◆ THE TASK
Set down, without alteration, the lines from the one that contains "[318,443,362,458] dont ->" through the final line of the material below.

:::::

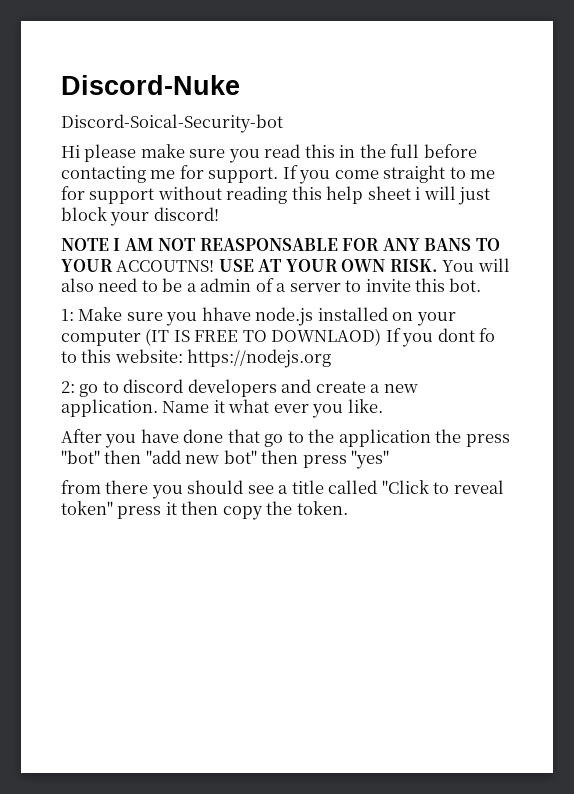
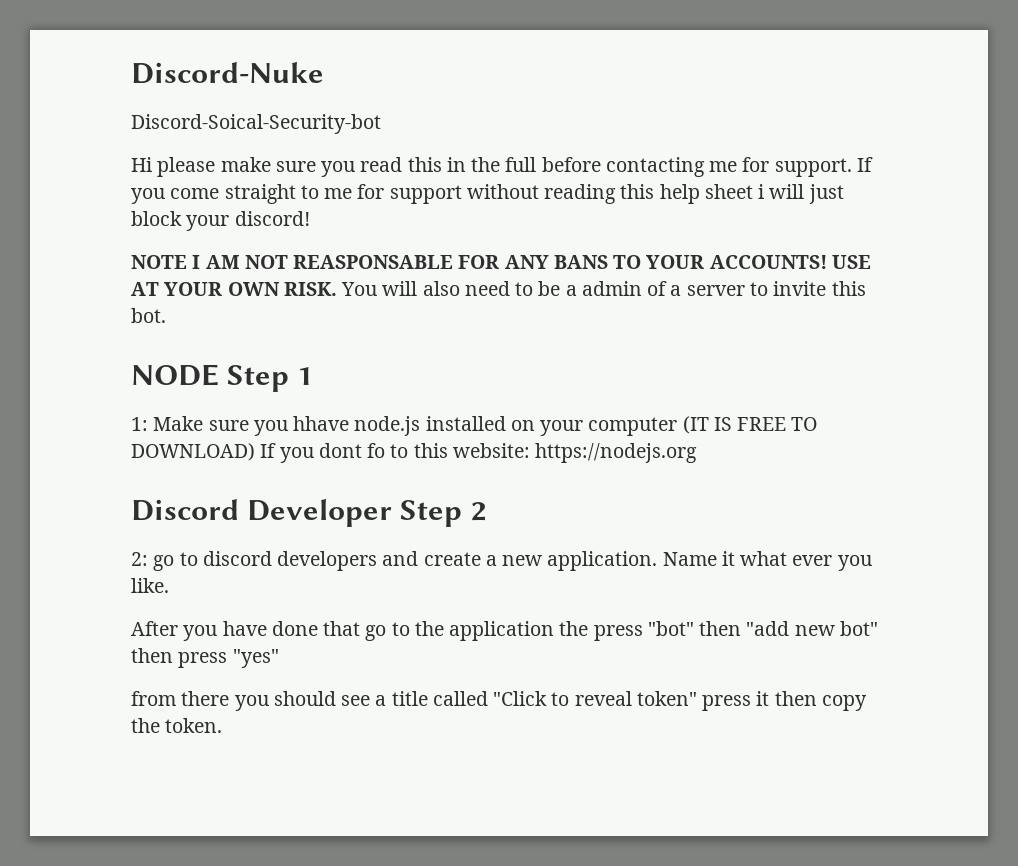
[116,260,215,272] ACCOUTNS! -> [709,255,827,269] ACCOUNTS!
(482, 285) none -> [131,364,314,392] // NODE Step 1
[271,328,382,346] DOWNLAOD) -> [131,443,255,461] DOWNLOAD)
(332, 358) none -> [131,499,487,527] // Discord Developer Step 2

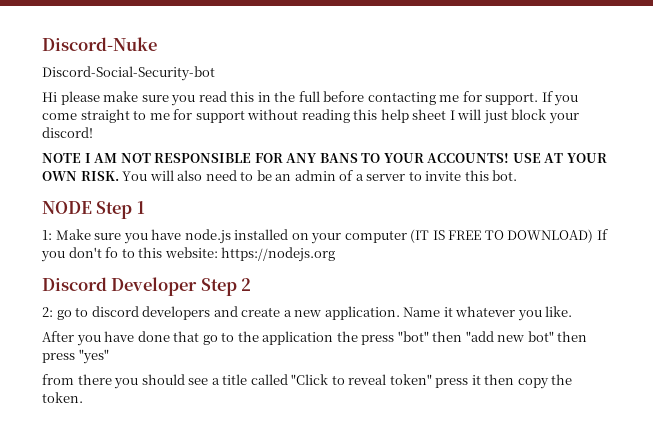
[131,114,381,134] Discord-Soical-Security-bot -> [42,66,215,81] Discord-Social-Security-bot
[758,184,765,199] i -> [449,110,455,120] I
[293,255,454,269] REASPONSABLE -> [154,153,252,163] RESPONSIBLE
[565,285,577,296] a -> [275,174,292,181] an
[293,416,350,431] hhave -> [151,229,182,240] have
[318,443,362,458] dont -> [68,247,102,258] don't
[740,551,833,566] what ever -> [455,306,516,317] whatever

:::::

◆ ANSWER TO THE PROBLEM
[318,443,362,458] dont -> [68,247,102,258] don't
[740,551,833,566] what ever -> [455,306,516,317] whatever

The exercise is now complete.